Limtex, with all due respect, greed and impatience are dangerous adversaries of wealth creation. If you had bought QC's IPO, and gone into a cave, you would have compounded your capital at roughly 30% per year to date. Not astronomical relative to the market's recent performance (and many investors' overblown expectations), but hardly a poor investment. Depending on when or where you bought the stock during ensuing periods, your annualized return could be much higher or much lower. Fine. But whining about the stock's "resilience" or plaintively stating that its home is "in the forties" is just plain silly, as are comparisons to Nokia or Ericsson.

Since nobody is compelling you to invest in telecom equipment, you could just as easily compare QC to Yahoo, Hewlett Packard or Eastman Kodak. The sector is less important than the stock selection process. However, with regard to Nokia (or Ericsson) versus Qualcomm, I would argue that you are comparing apples and oranges. Nokia and Ericsson are today reaping the rewards for their development and successful commercialization of GSM. They have fought a good fight and created successful worldwide digital standard and their investors have been well rewarded for their companies' good execution. The CDMA-TDMA debate is important because it transcends near-term stock performance and relates to the product cycle for the next decade.

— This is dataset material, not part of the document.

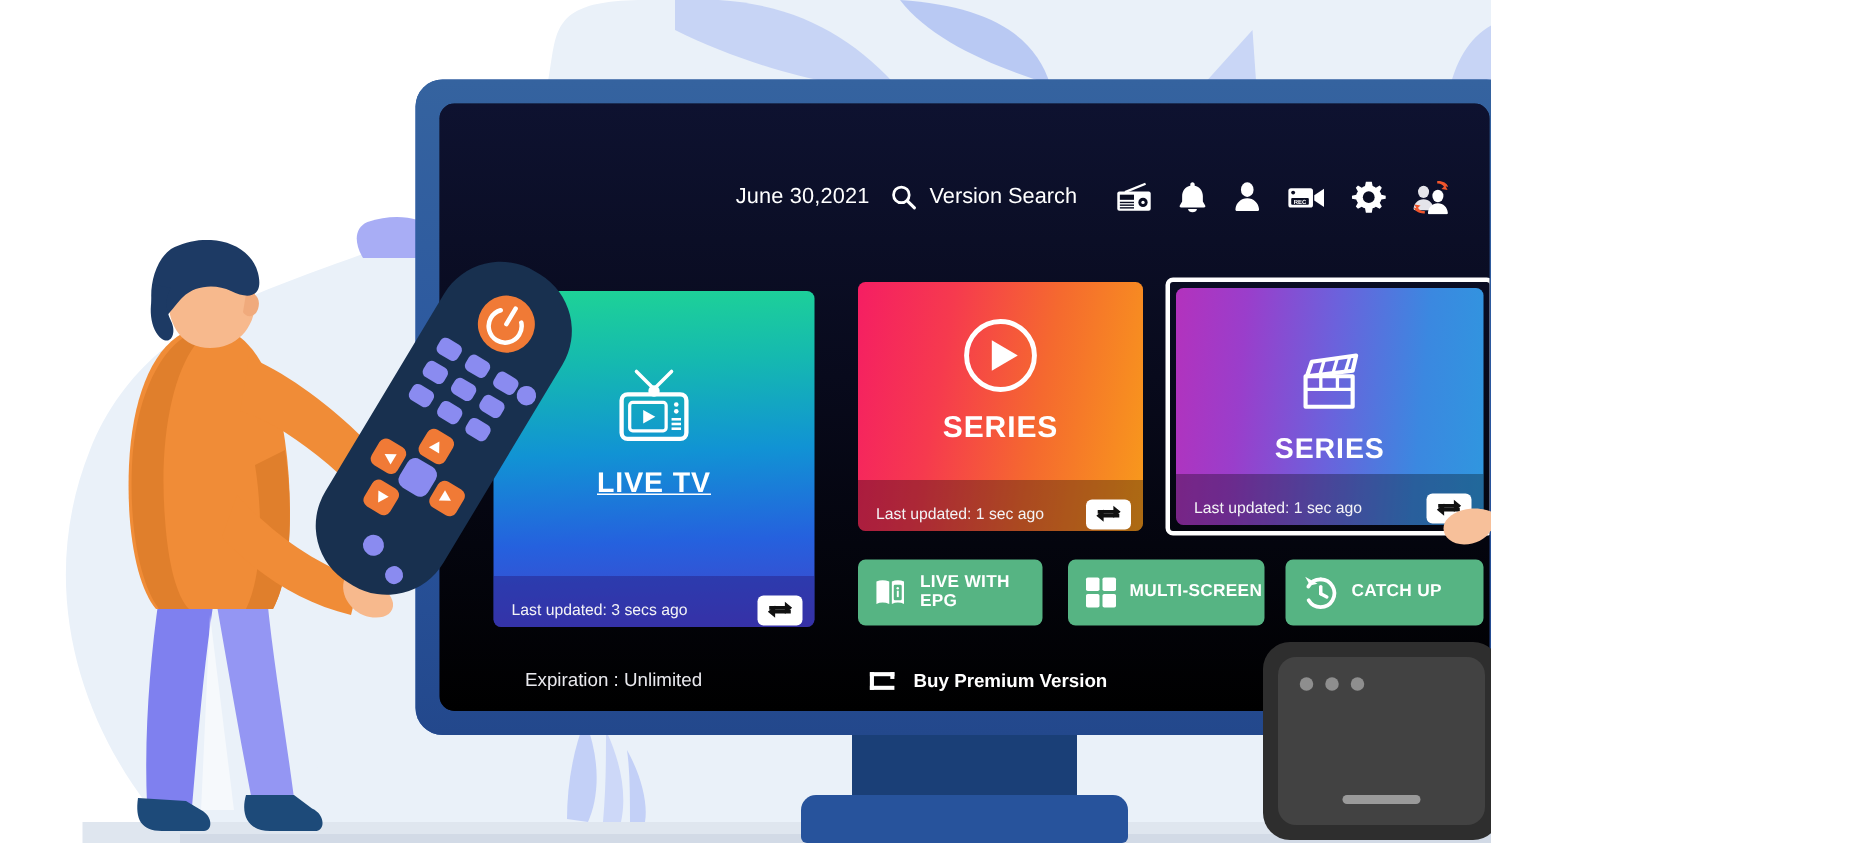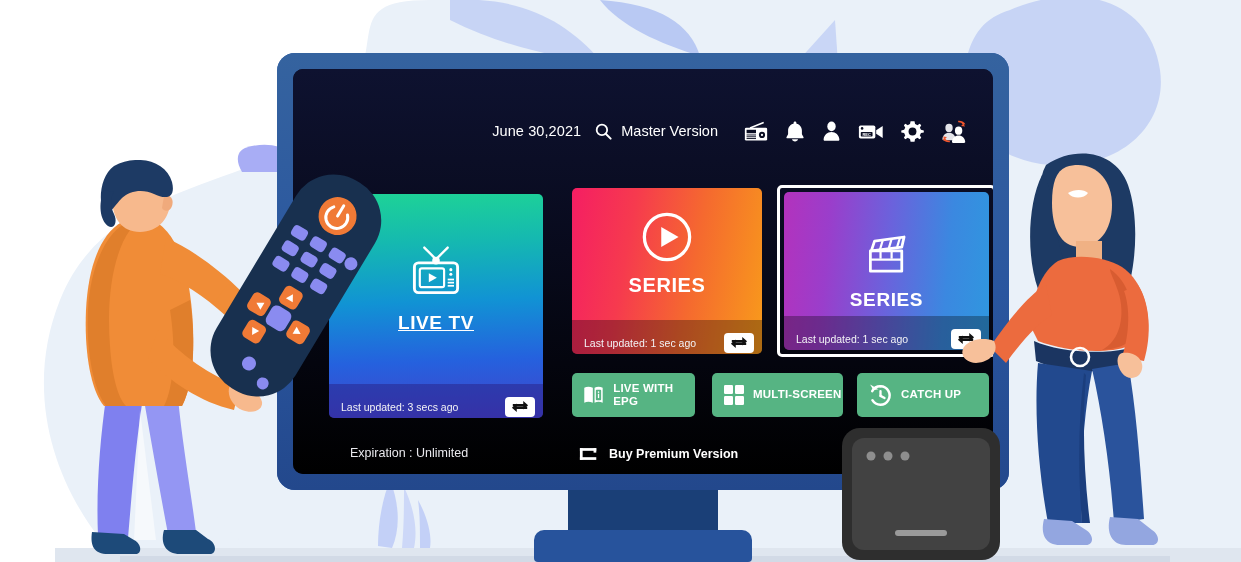"June 30,2021" #stage { width: 1241px -> 994px }
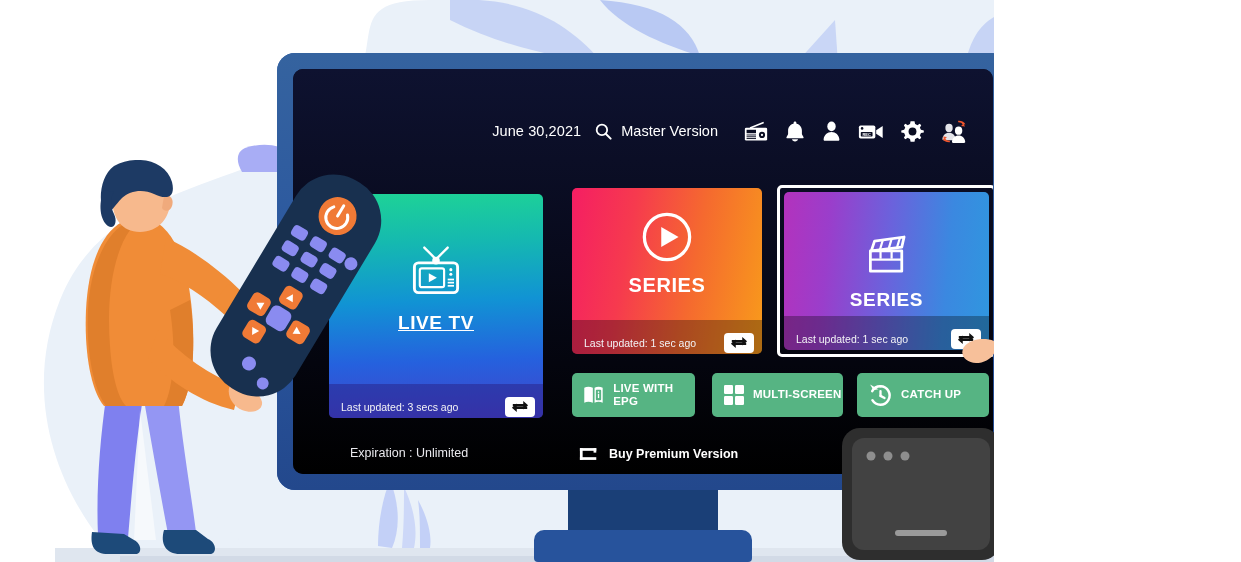"Master Version" span.search-label { text: Master Version -> Version Search }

If you believe as I do that the air interface for mobile telephony is converging around direct sequence spread spectrum (i.e. IS-95 or W-CDMA), then QC should prove to be the superior investment over the next ten years (point-to-point). Nokia and Ericsson will navigate through the technological fork in the road, but their valuations already reflect their operational success and a fairly high degree of forward expectations. Qualcomm's valuation (on an absolute or relative basis) is lower and currently reflects a dismal level of investor confidence. The dichotomy between the company's internal realities and external perceptions should prove a material accelerent to appreciation once the company's fundamentals turn the corner.

My venture capital experience has repeatedly taught me that the road to success is rarely linear and new technologies ALWAYS take longer to commercialize than their adherents expect. South Korea is a good example of one of the "bolts from the blue" that start-ups have to deal with. So be it. While I am disappointed when QC stumbles, in my mind, it's all part of the commercialization process. So my attention inevitably turns back to whether or not the "stumble" has impaired the long-term economic opportunity. If you don't have the stomach to understand what you own, and why you own it, I suggest you invest in something less volatile. But only a short-term oriented momentum investor would suggest that the debate between TDMA and CDMA is meaningless, since resolution of this debate will profoundly impact the long-term industry fundamentals.